Search each line of the data for the word "Analysis"; copy every line where it is found.
****************
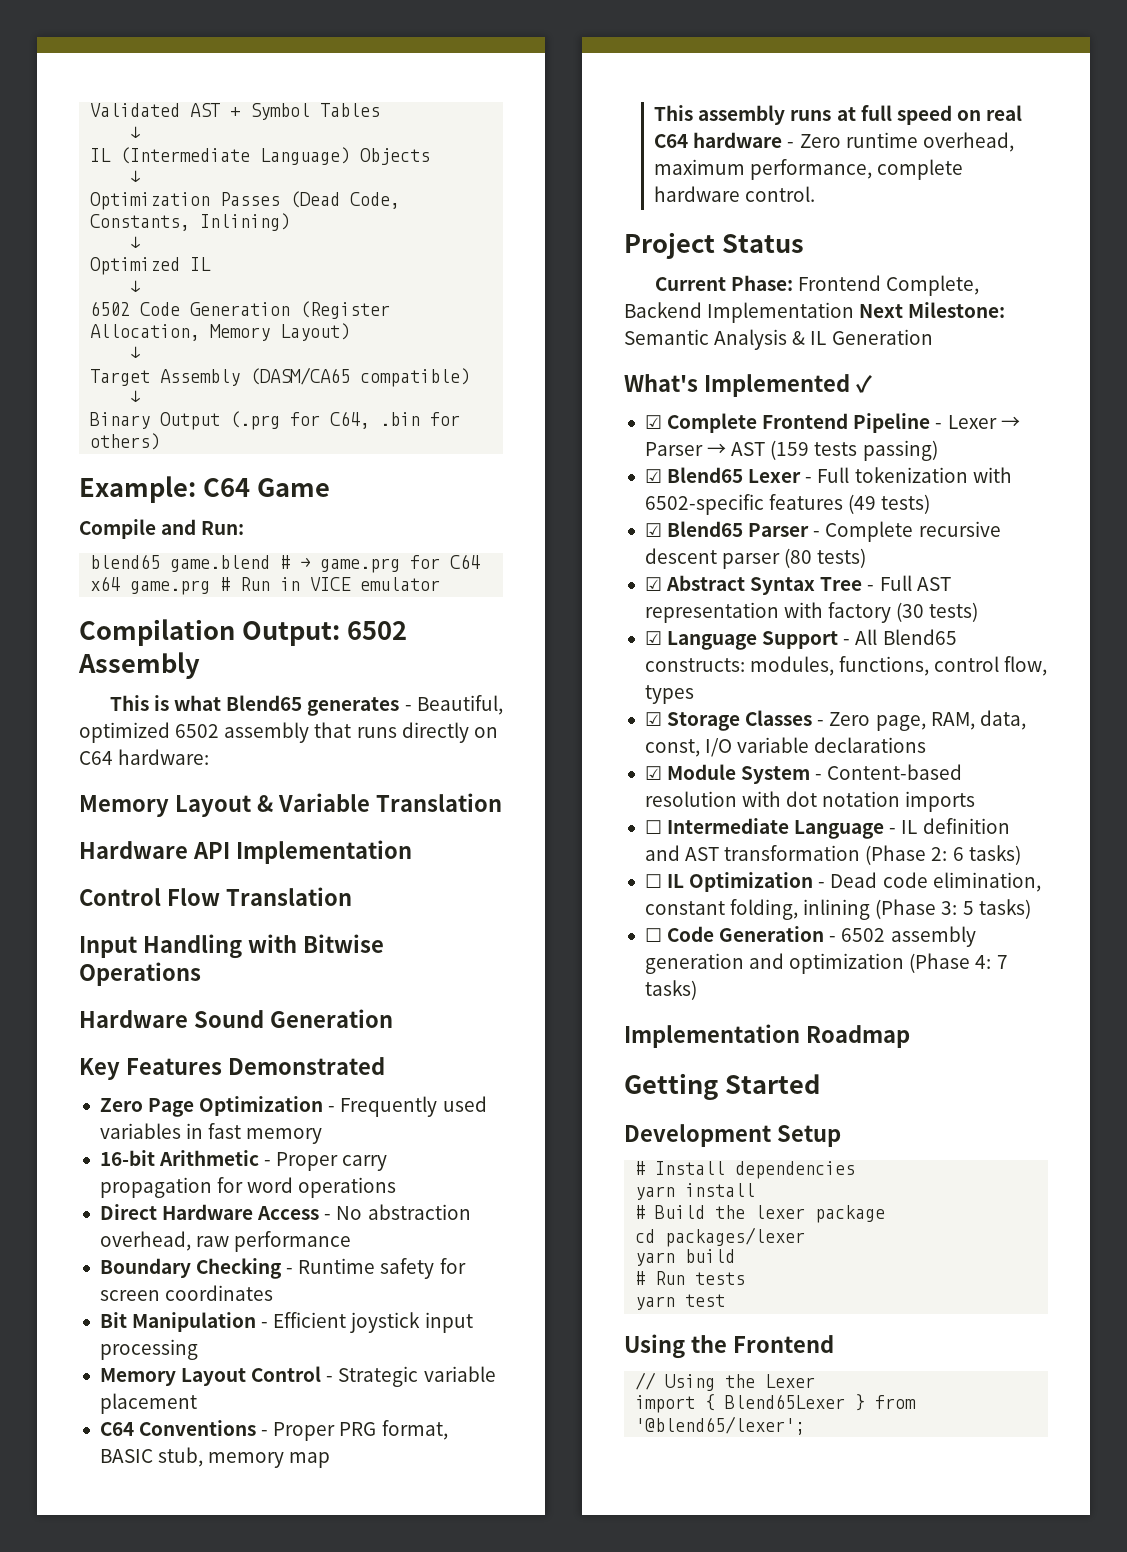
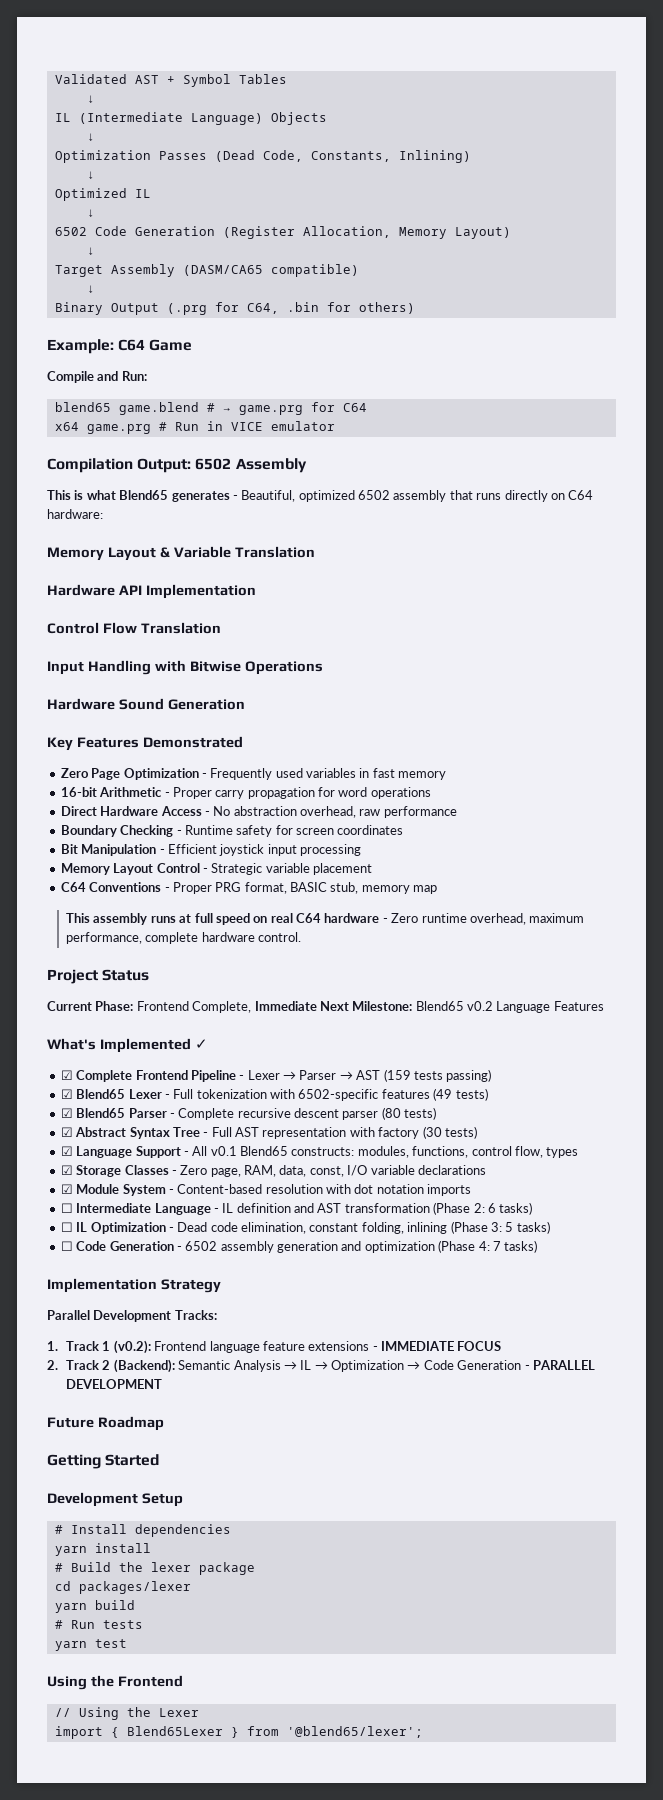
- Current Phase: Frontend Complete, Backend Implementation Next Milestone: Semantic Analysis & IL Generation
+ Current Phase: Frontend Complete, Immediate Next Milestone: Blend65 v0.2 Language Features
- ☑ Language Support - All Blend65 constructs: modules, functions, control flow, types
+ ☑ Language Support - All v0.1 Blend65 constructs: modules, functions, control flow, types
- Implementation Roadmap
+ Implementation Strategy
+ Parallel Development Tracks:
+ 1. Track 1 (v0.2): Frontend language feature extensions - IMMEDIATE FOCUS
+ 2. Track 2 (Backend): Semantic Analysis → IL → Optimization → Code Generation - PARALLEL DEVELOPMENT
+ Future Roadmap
****************
→ **Answer box**:
- Current Phase: Frontend Complete, Backend Implementation Next Milestone: Semantic Analysis & IL Generation
+ 2. Track 2 (Backend): Semantic Analysis → IL → Optimization → Code Generation - PARALLEL DEVELOPMENT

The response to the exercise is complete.